13/ Quel est votre regard sur la scène gothique (au sens large) d’aujourd’hui ? Vous qui avez connu ce milieu dans les années 90, est-ce que les choses ont changées ? En quoi ?
Drone : Elle est vivante, foisonnante. Ce qui me frappe, c’est la manière dont elle a su muter, s’adapter. Dans les années 90, la scène gothique était très codifiée, presque ritualisée. Aujourd’hui, les influences se mêlent davantage : l’indus flirte avec la techno, le post-punk se redécouvre, les jeunes artistes déterrent les sons du passé pour les injecter dans des créations neuves. On perd peut-être un peu de pureté stylistique, mais on gagne en liberté et en intensité expressive. Ce qui importe, c’est que l’obsession, la douleur, le trouble soient toujours là. Moins uniforme qu’avant, plus hybride. Les années 90 étaient une base, aujourd’hui on explore d’autres formes.
Taxidermie : Ce que je trouve fascinant aujourd’hui, c’est la manière dont la scène assume de plus en plus ses fragilités. Il y a une réappropriation de l’intime, de la vulnérabilité, de la folie douce. Les thématiques ne sont plus seulement esthétiques ou provocantes, elles sont viscérales. C’est comme si les artistes n’avaient plus peur de se mettre à nu. Et ça, c’est beau à voir.
14/ La dernière fois que nous nous sommes vus, nous avons abordé le sujet de l’évolution technologique. Vous utilisez par exemple la VR et l’IA (avec maestria je dois dire) pour vos projets. Que représente le progrès technologique pour vous ? Quels sont ses vertus et ses dangers ?
Taxidermie : La technologie est une extension de notre vision. Actuellement, nous développons activement une expérience VR immersive pour notre set live. L'IA reste pour nous un outil exploratoire, complémentaire à notre création. La VR, par exemple, n’est pas juste un gadget pour faire « futuriste ». C’est un outil pour altérer la perception, pour plonger le spectateur dans une autre couche de réalité. On ne regarde pas DLS, on entre dedans. On habite nos morceaux comme des espaces mentaux. Grâce à la VR, le public peut réellement se retrouver dans une pièce mentale où tout vibre en résonance avec le son.
Drone : Et l’IA, c’est un miroir. Elle n’invente rien, mais elle reflète nos impulsions, nos obsessions, nos paradoxes. On s’en sert pour générer des formes brutes, des pistes visuelles ou textuelles qu’on retravaille ensuite. C’est un outil, pas une fin. Elle ne remplace pas la création humaine, elle l’amplifie, parfois elle la dérange – et c’est bien.
Taxidermie : On est très conscients des risques. Quand la technologie devient le spectacle en elle-même, elle dévore le contenu. C’est ce qu’on évite. L’important, c’est que l’humain reste au centre. Que l’émotion soit toujours plus forte que l’interface.
Drone : La frontière entre l’homme et la machine est de plus en plus poreuse, et DLS se glisse exactement dans cette fissure. C’est là qu’on crée.

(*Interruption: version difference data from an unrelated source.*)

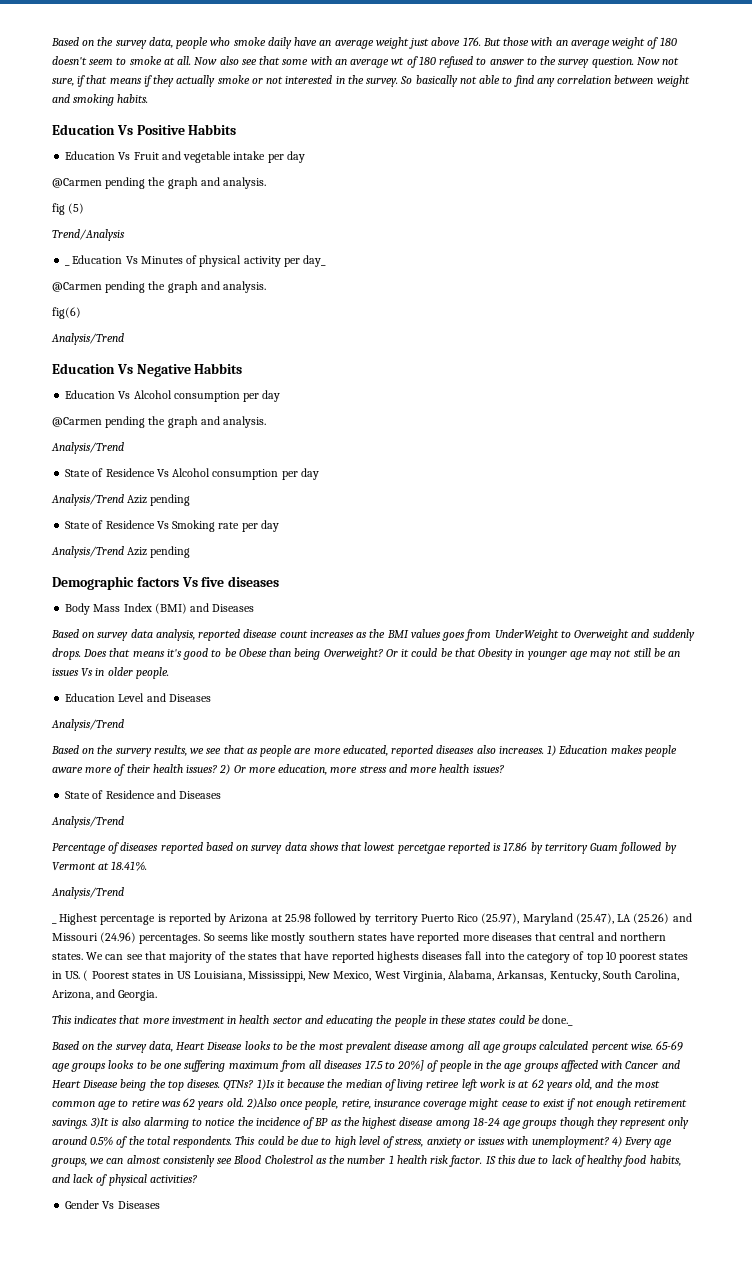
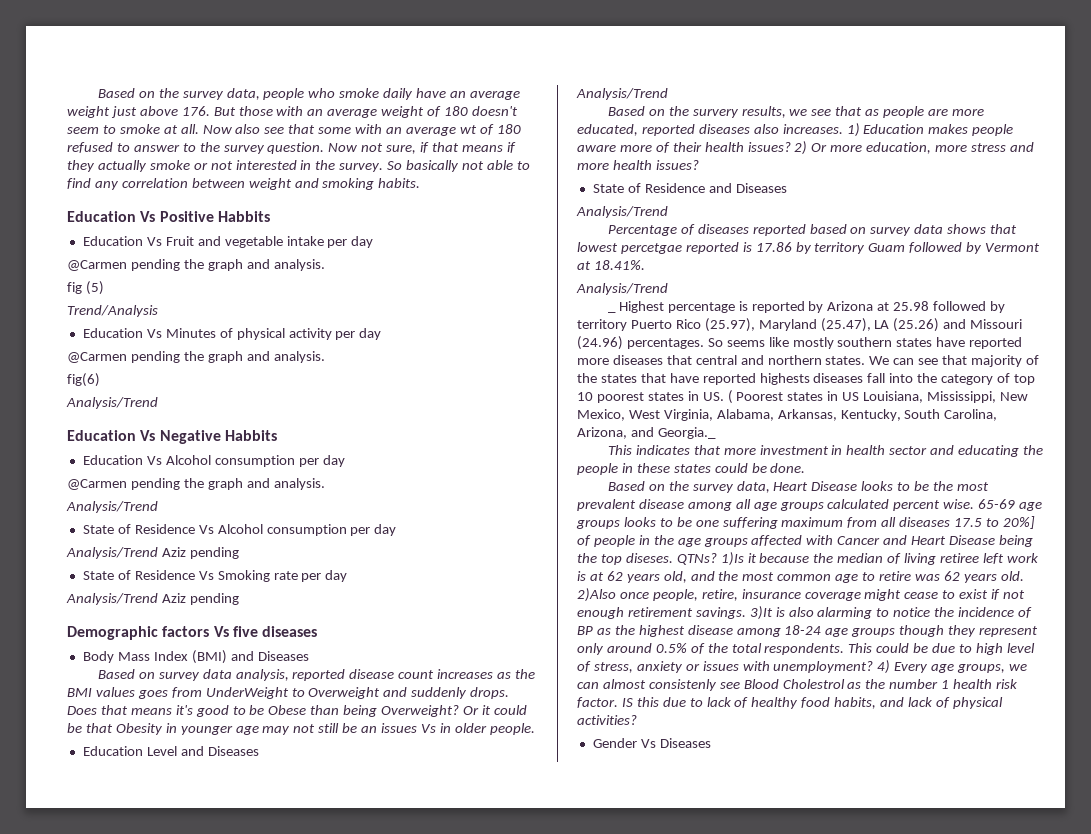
[65,264,71,266] _ -> (158, 311) none
[303,255,327,267] day_ -> [359,328,382,340] day
[118,990,158,1001] Georgia. -> [657,427,716,439] Georgia._
[542,1015,574,1026] done._ -> [770,463,806,473] done.

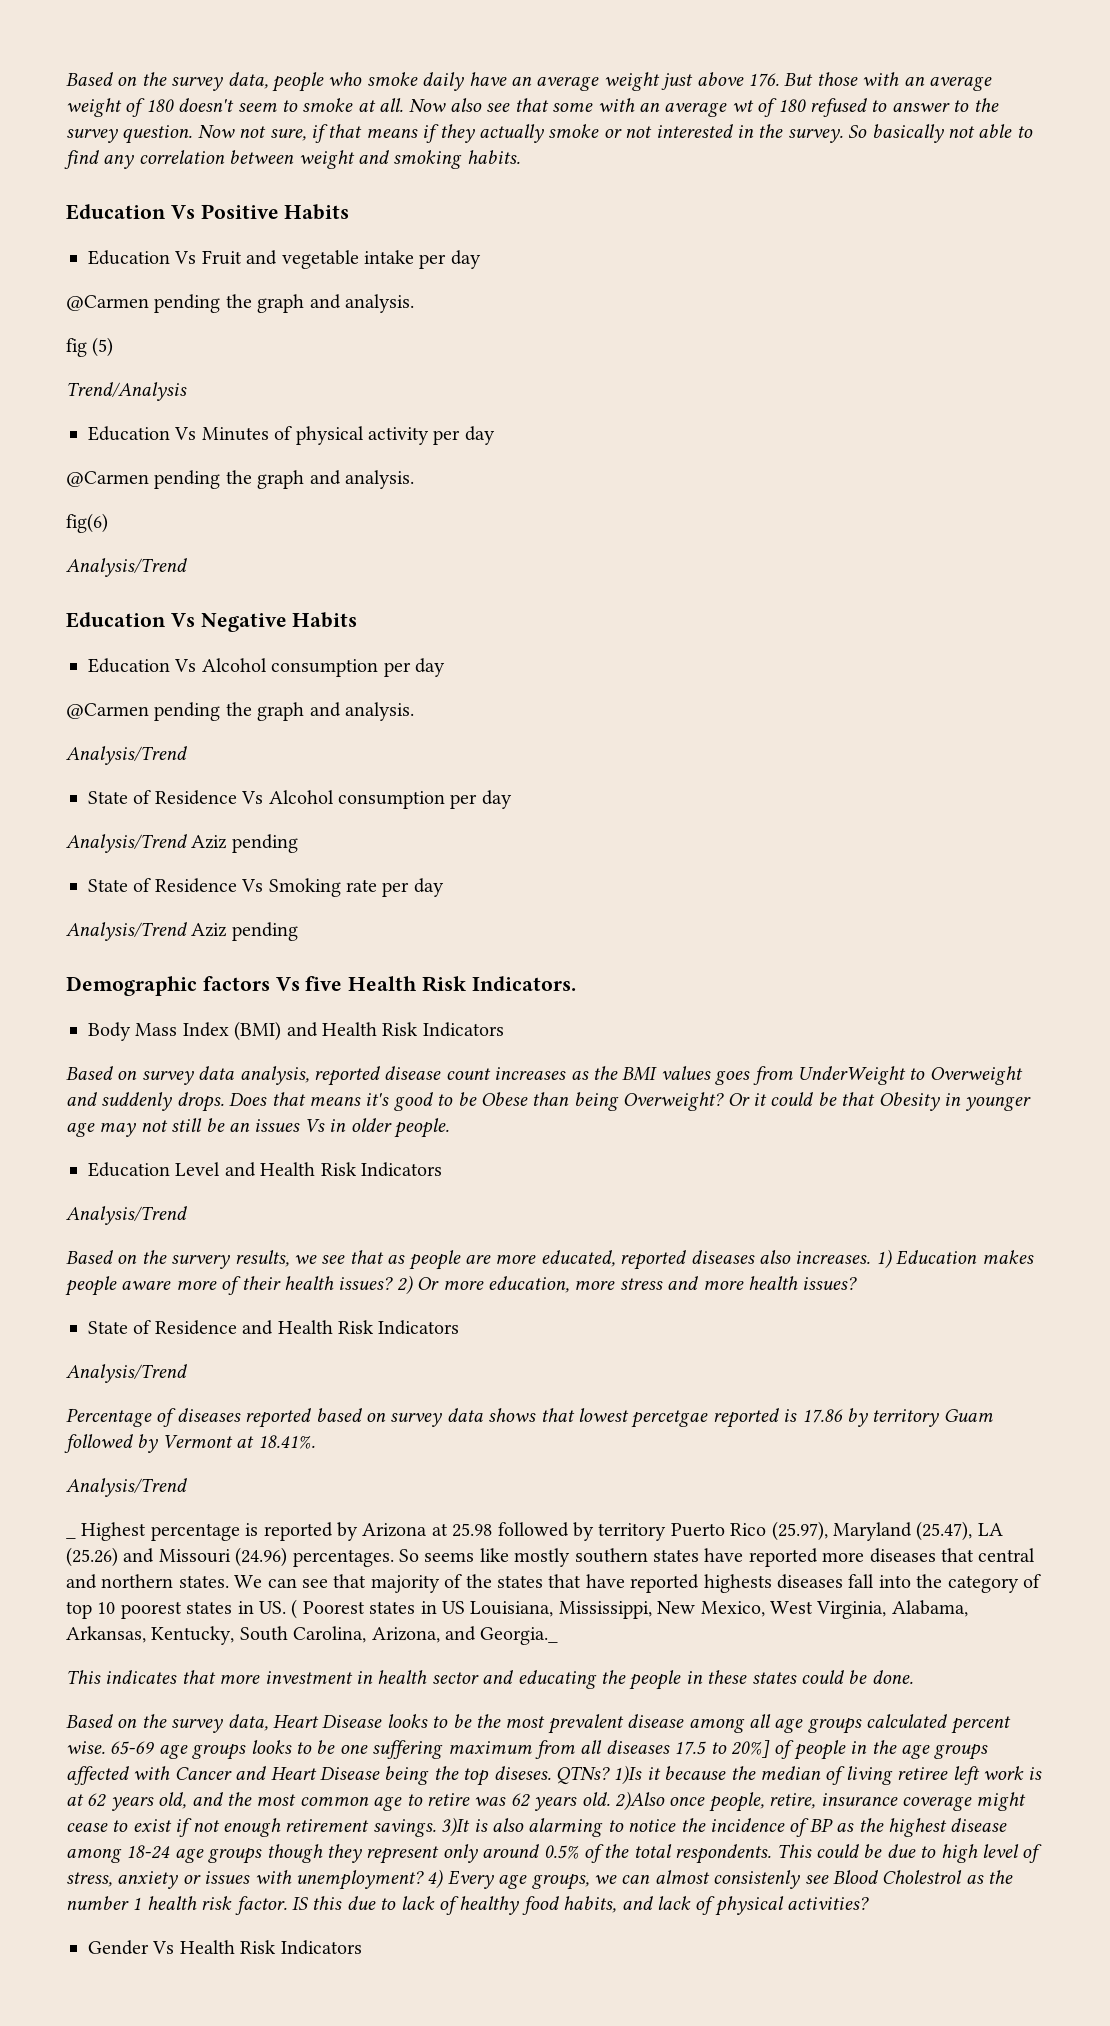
[217,211,270,222] Habbits -> [284,204,350,220] Habits
[224,430,277,441] Habbits -> [292,612,358,628] Habits
[262,626,318,637] diseases -> [348,976,576,992] Health Risk Indicators.
[257,651,309,661] Diseases -> [322,1022,504,1037] Health Risk Indicators
[207,746,259,756] Diseases -> [260,1162,442,1177] Health Risk Indicators
[735,183,787,193] Diseases -> [277,1320,460,1335] Health Risk Indicators
[659,738,711,748] Diseases -> [179,1940,362,1955] Health Risk Indicators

15 et un huitième (j’ai perdu le premier en route) / Quels seraient vos rêves les plus fous concernant Dark Line ? J’entends par là le truc le plus incroyable que vous aimeriez faire avec ce projet ?
Drone : Un live sensoriel total, où image, son, odeurs, mouvements sont synchronisés. Une expérience qui ferait vaciller les repères.
Taxidermie : Une exposition-installation permanente dans un lieu d’art, où chaque salle serait une plongée dans un morceau, un souvenir, une vision. Et pourquoi pas un film, un vrai long-métrage immersif.
16/ Vous êtes basés à Bordeaux et depuis un moment. Comment se porte la scène gothique et post-punk sur place ? Je sais qu’il y a Primitive Destrudo qui organise quelques concerts et DJ Algernon qui mixe tous les premiers vendredis du mois. Y a-t-il d’autres évènements récurrents sympa ? Beaucoup de public ?
Drone : Elle vit, discrète mais déterminée. Ce n’est pas Berlin, mais il y a des choses qui se passent.
Taxidermie : Des événements réguliers comme ceux organisés par Primitive Destrudo ou DJ Algernon permettent à la scène locale de se renouveler continuellement. Et quelques collectifs underground font bouger la scène. Le public est présent, exigeant, et surtout très impliqué.
17/ C’est l’heure de la bouffe ! Vous n’y couperez pas non plus. Quels sont vos plats, boissons et aromates préférés ?
Drone : On adore cuisiner ensemble. C’est un moment de pause où tout s’aligne. On coupe, on émince, on fait mijoter, pendant qu’on parle de sons, de clips, de DLS. C’est souvent là que les idées prennent forme ou que les doutes se dissipent. On en profite aussi pour écouter les dernières sorties ou peaufiner des plans.
Taxidermie : Et puis on aime partager ces moments avec nos amis autour d’une bonne table. On aime tout ce qu’on ne devrait pas : une entrecôte bien saignante, le gibier offert par nos voisins, la charcuterie basque, un vieux fromage puissant, et un bon millésime. Ces instants-là sont aussi importants pour notre création que n’importe quelle session studio.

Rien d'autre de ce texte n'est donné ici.